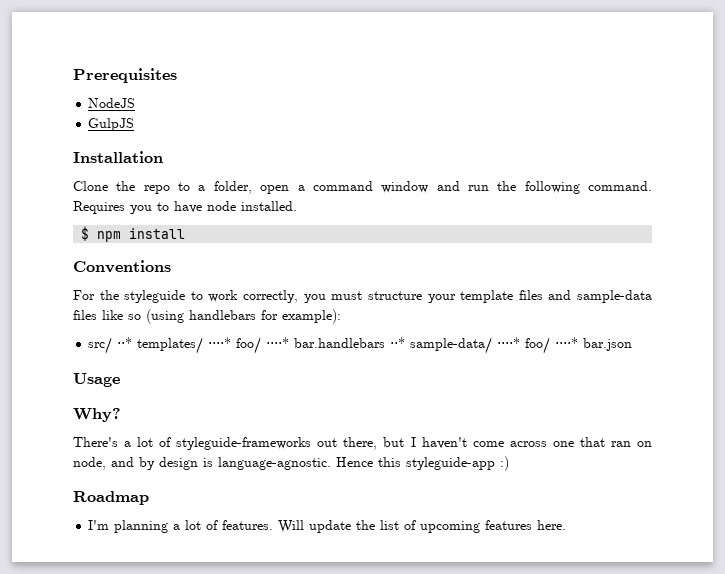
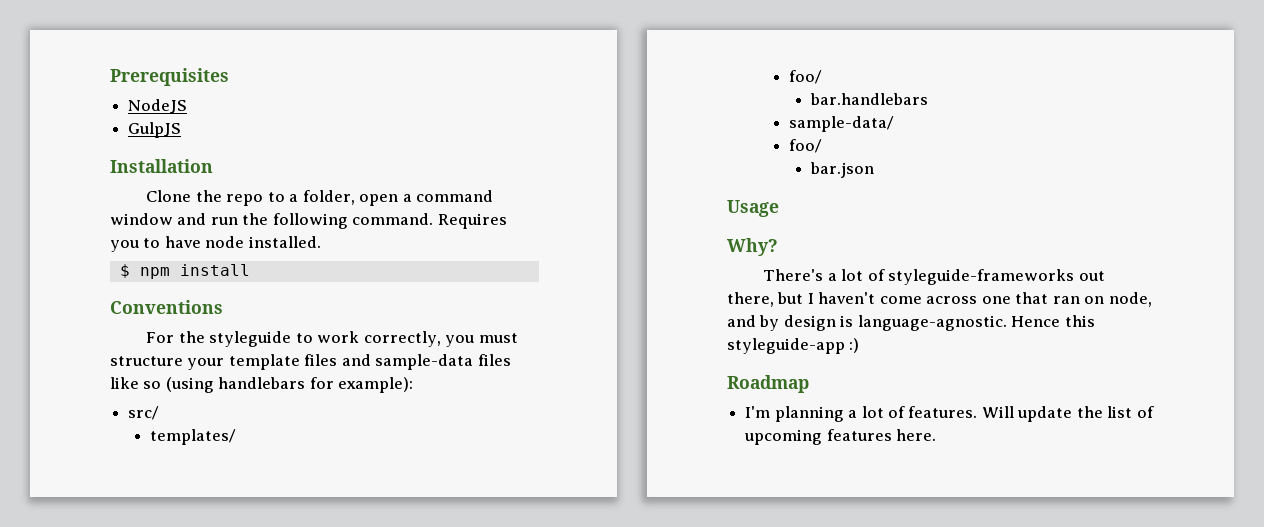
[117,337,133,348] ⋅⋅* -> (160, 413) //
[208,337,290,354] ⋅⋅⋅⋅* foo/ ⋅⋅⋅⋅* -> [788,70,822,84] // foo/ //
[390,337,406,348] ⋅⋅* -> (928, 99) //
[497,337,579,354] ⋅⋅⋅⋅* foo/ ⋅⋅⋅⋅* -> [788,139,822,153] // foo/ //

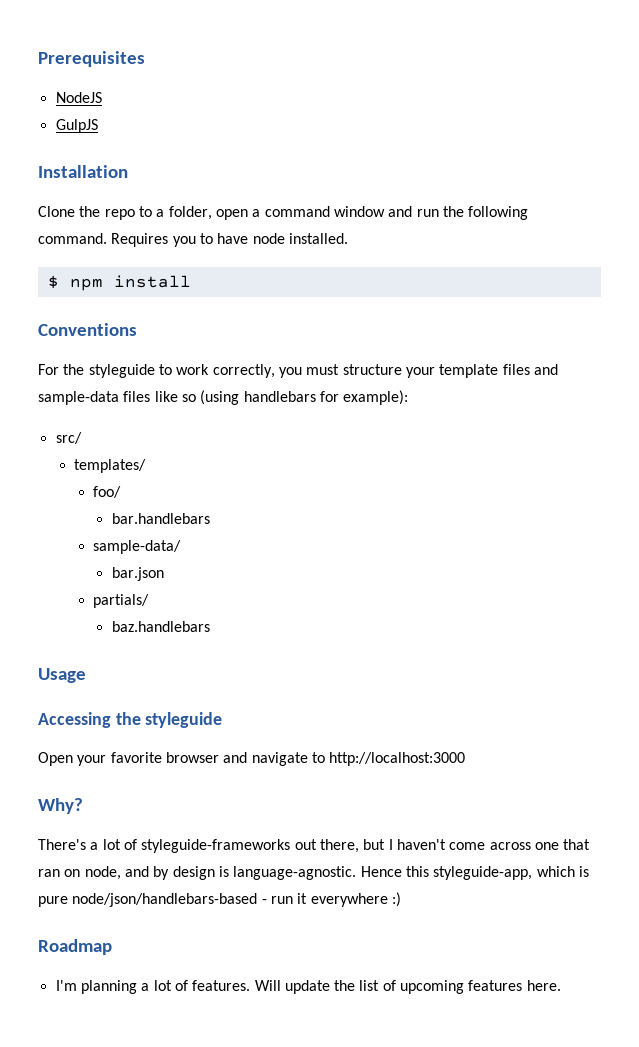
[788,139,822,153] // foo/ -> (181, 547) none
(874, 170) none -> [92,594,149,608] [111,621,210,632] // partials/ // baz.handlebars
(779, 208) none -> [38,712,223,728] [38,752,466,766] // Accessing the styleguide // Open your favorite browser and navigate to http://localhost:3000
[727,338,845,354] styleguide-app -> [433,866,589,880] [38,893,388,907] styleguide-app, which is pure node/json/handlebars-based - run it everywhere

Task directions: Nothing but the lines from the line with "[788,139,822,153] // foo/ -> (181, 547) none" to the last line of the listing above should appear; please retype them exactly, both ends included.

Task result:
[788,139,822,153] // foo/ -> (181, 547) none
(874, 170) none -> [92,594,149,608] [111,621,210,632] // partials/ // baz.handlebars
(779, 208) none -> [38,712,223,728] [38,752,466,766] // Accessing the styleguide // Open your favorite browser and navigate to http://localhost:3000
[727,338,845,354] styleguide-app -> [433,866,589,880] [38,893,388,907] styleguide-app, which is pure node/json/handlebars-based - run it everywhere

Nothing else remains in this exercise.